• **DIRECTIONS FOR THIS TASK**
Beneath this task are records; count how many lines include the string "人臉過度靠近鏡頭時裁切比例失常" and answer with that number alone.

• **PROVIDED DATA**

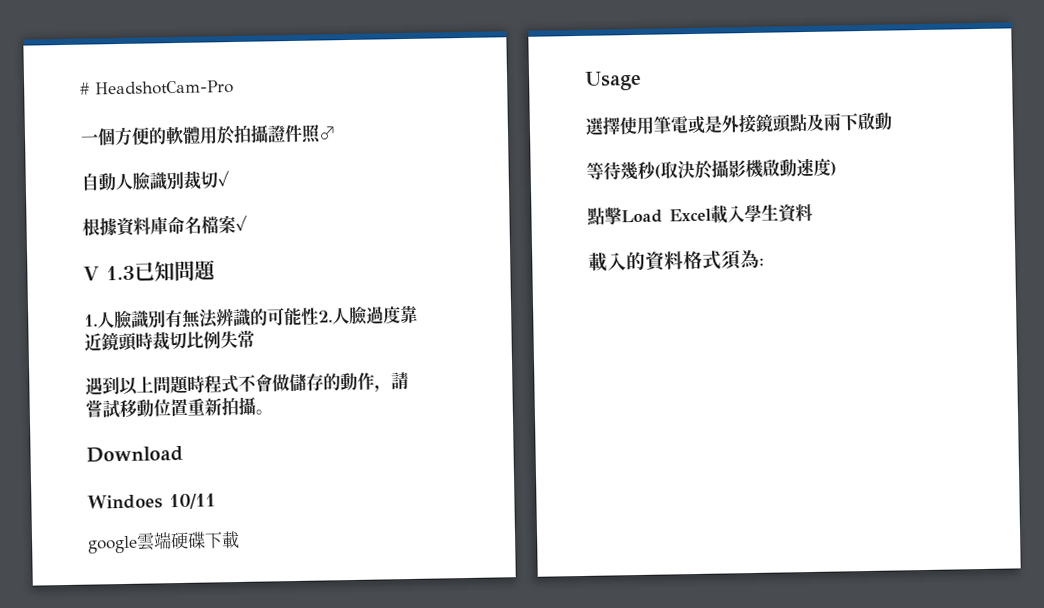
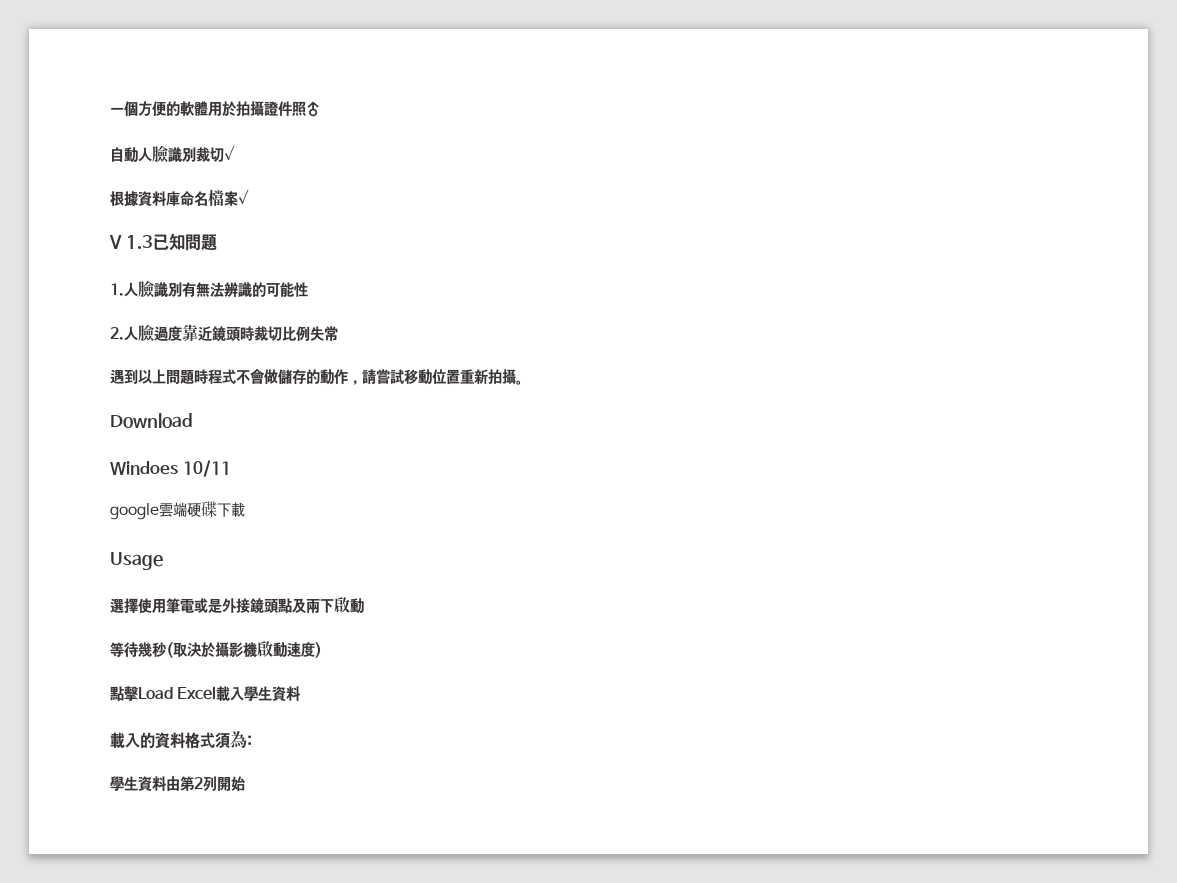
- # HeadshotCam-Pro
- 1.人臉識別有無法辨識的可能性2.人臉過度靠近鏡頭時裁切比例失常
+ 1.人臉識別有無法辨識的可能性
+ 2.人臉過度靠近鏡頭時裁切比例失常
+ 學生資料由第2列開始

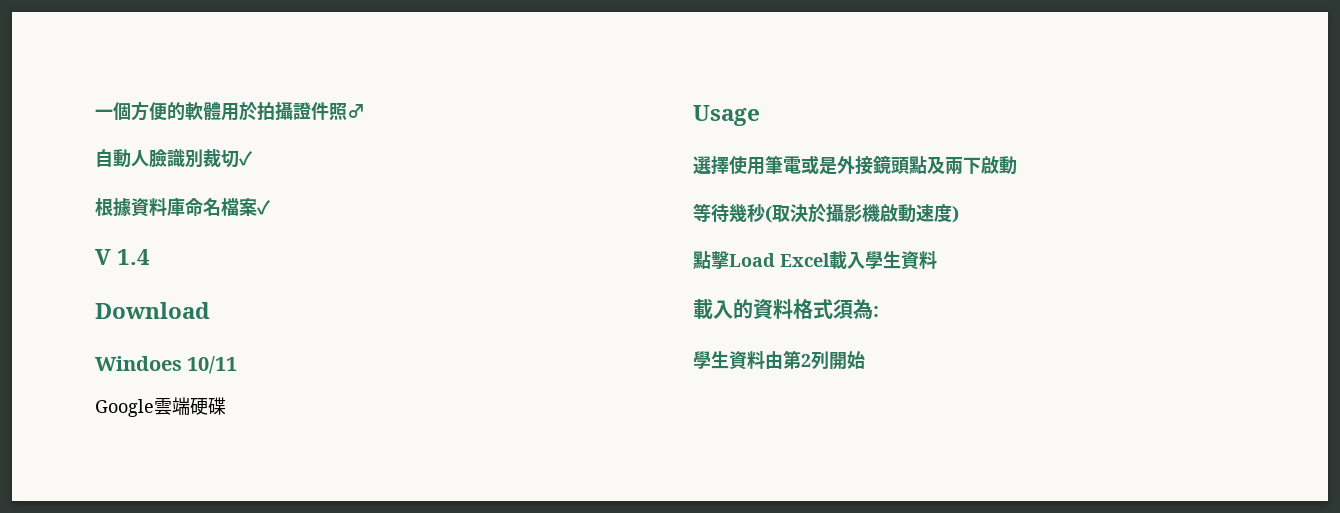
- V 1.3已知問題
- 1.人臉識別有無法辨識的可能性
- 2.人臉過度靠近鏡頭時裁切比例失常
- 遇到以上問題時程式不會做儲存的動作，請嘗試移動位置重新拍攝。
+ V 1.4
- google雲端硬碟下載
+ Google雲端硬碟

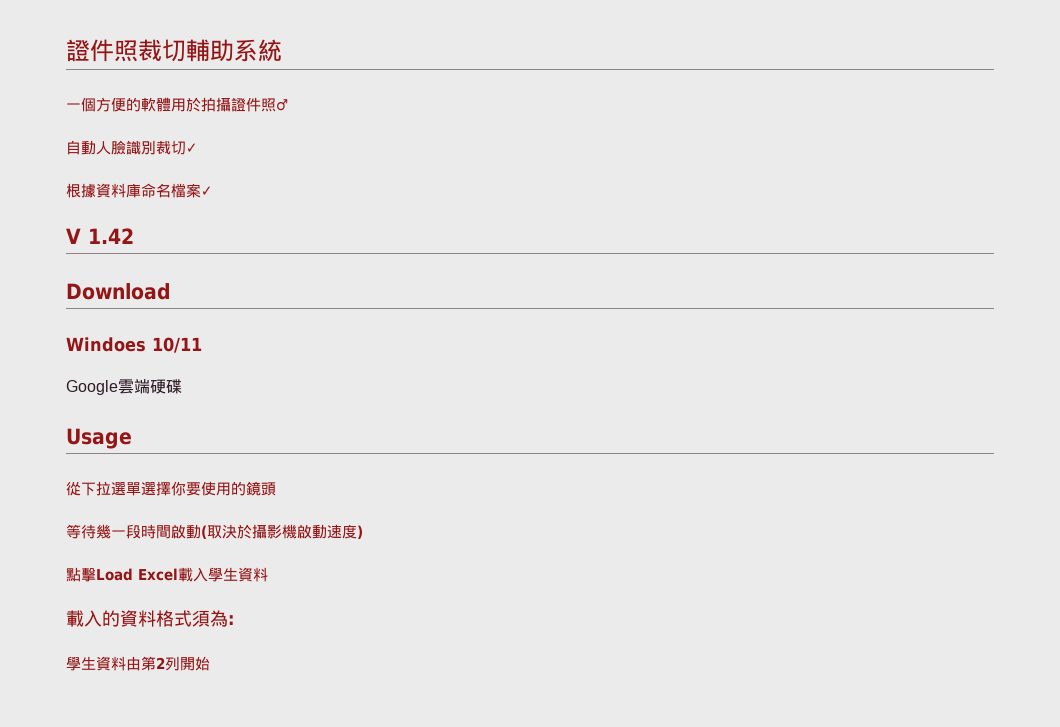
+ 證件照裁切輔助系統
- V 1.4
+ V 1.42
- 選擇使用筆電或是外接鏡頭點及兩下啟動
+ 從下拉選單選擇你要使用的鏡頭
- 等待幾秒(取決於攝影機啟動速度)
+ 等待幾一段時間啟動(取決於攝影機啟動速度)

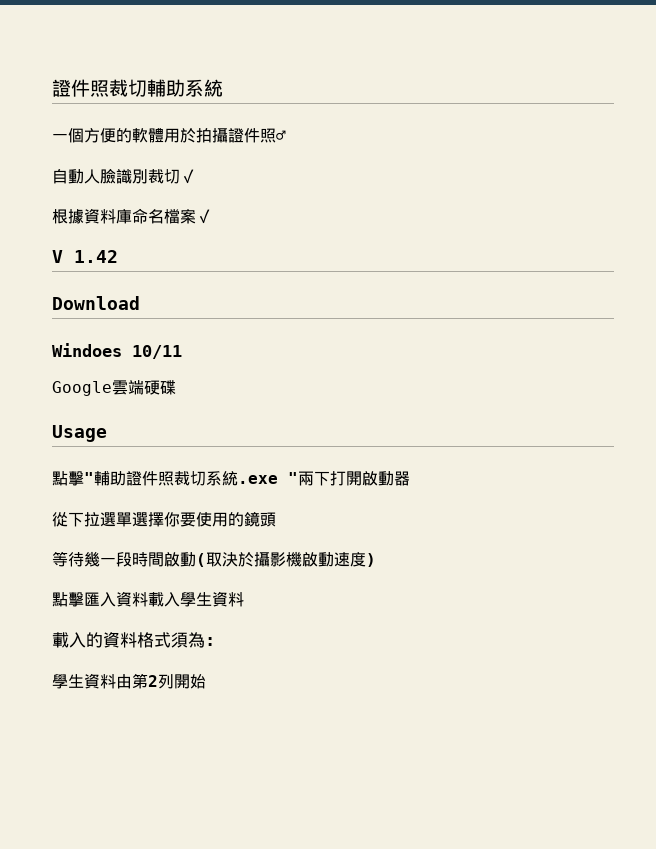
+ 點擊"輔助證件照裁切系統.exe "兩下打開啟動器
- 點擊Load Excel載入學生資料
+ 點擊匯入資料載入學生資料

• **SOLUTION TO THE PROBLEM**
3